Supplied records:
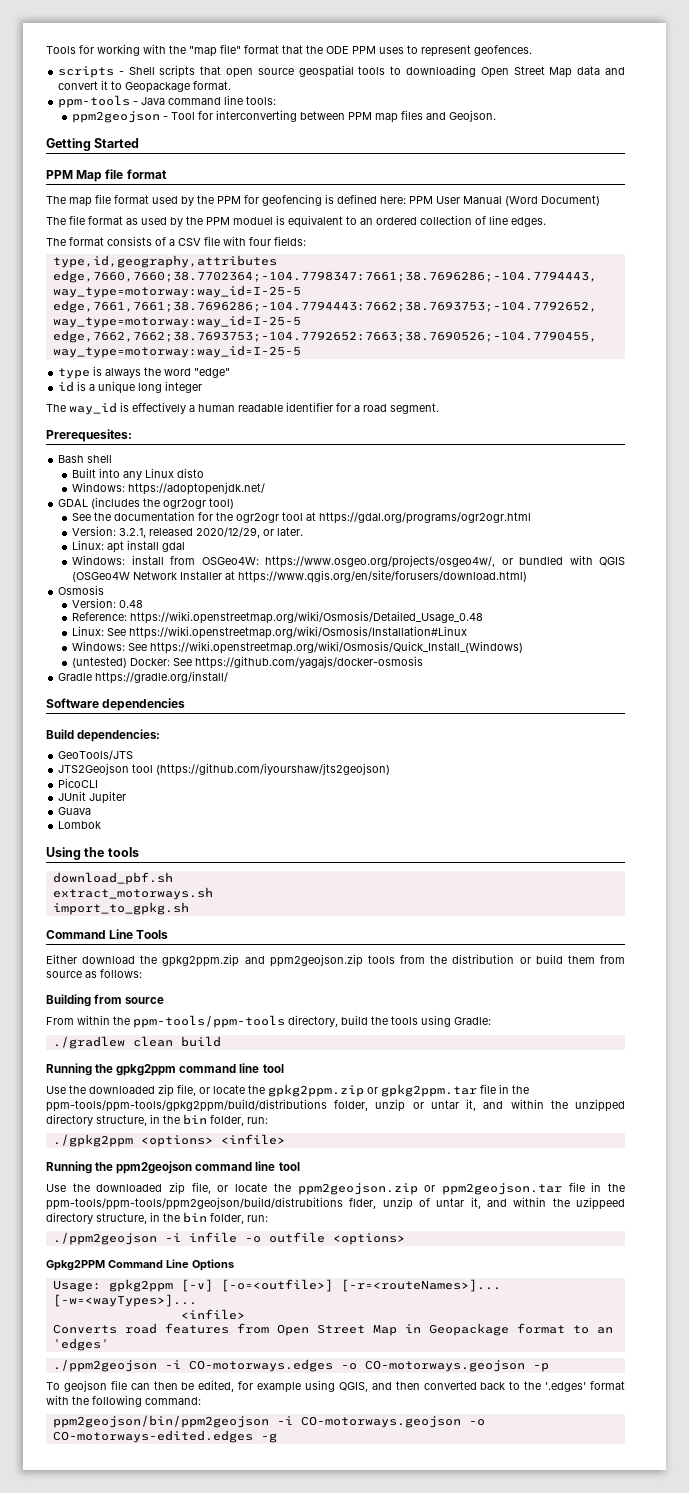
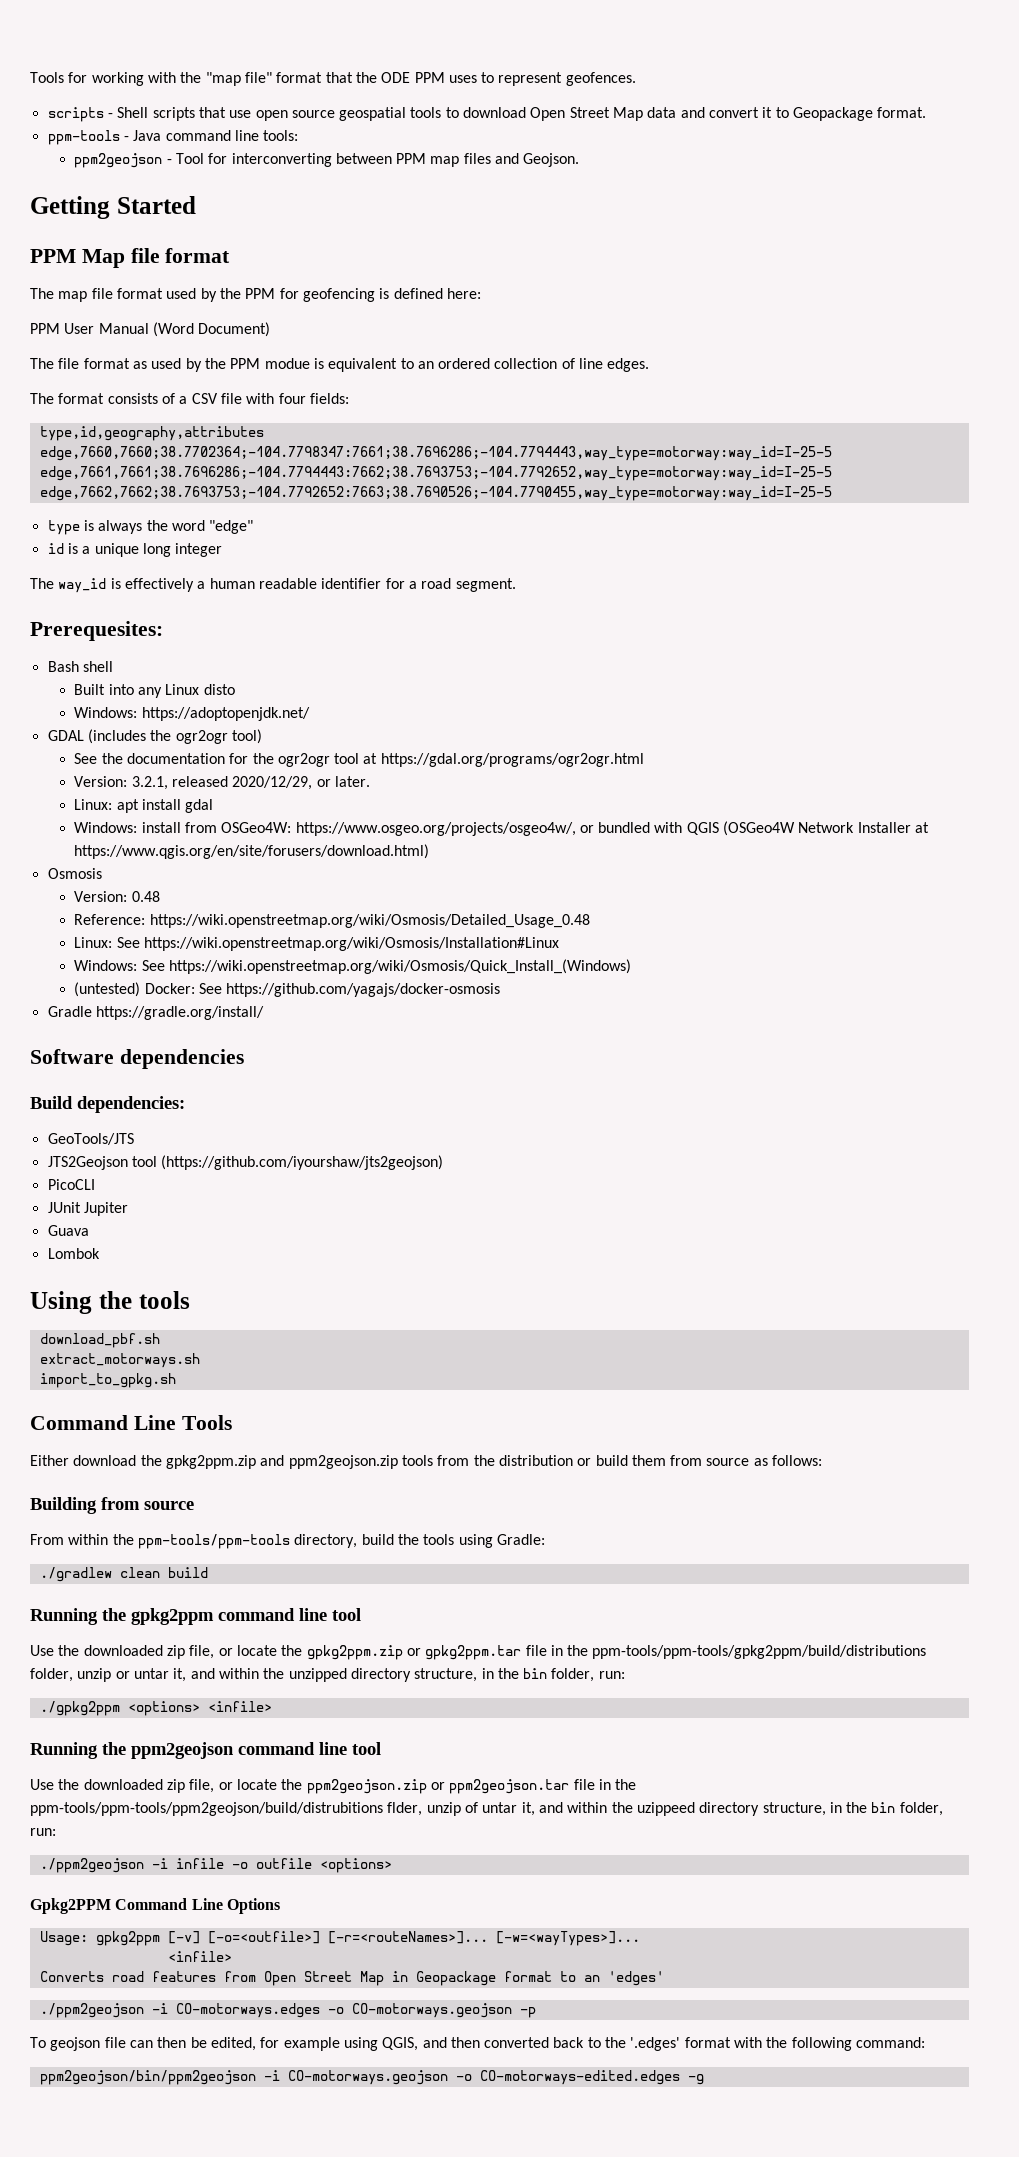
- scripts - Shell scripts that open source geospatial tools to downloading Open Street Map data and convert it to Geopackage format.
+ scripts - Shell scripts that use open source geospatial tools to download Open Street Map data and convert it to Geopackage format.
- The map file format used by the PPM for geofencing is defined here: PPM User Manual (Word Document)
+ The map file format used by the PPM for geofencing is defined here:
+ PPM User Manual (Word Document)
- The file format as used by the PPM moduel is equivalent to an ordered collection of line edges.
+ The file format as used by the PPM modue is equivalent to an ordered collection of line edges.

Problem: Each record has to be set down verbatim, and the pictures must not appear in the copy.

Completed exercise:
- scripts - Shell scripts that open source geospatial tools to downloading Open Street Map data and convert it to Geopackage format.
+ scripts - Shell scripts that use open source geospatial tools to download Open Street Map data and convert it to Geopackage format.
- The map file format used by the PPM for geofencing is defined here: PPM User Manual (Word Document)
+ The map file format used by the PPM for geofencing is defined here:
+ PPM User Manual (Word Document)
- The file format as used by the PPM moduel is equivalent to an ordered collection of line edges.
+ The file format as used by the PPM modue is equivalent to an ordered collection of line edges.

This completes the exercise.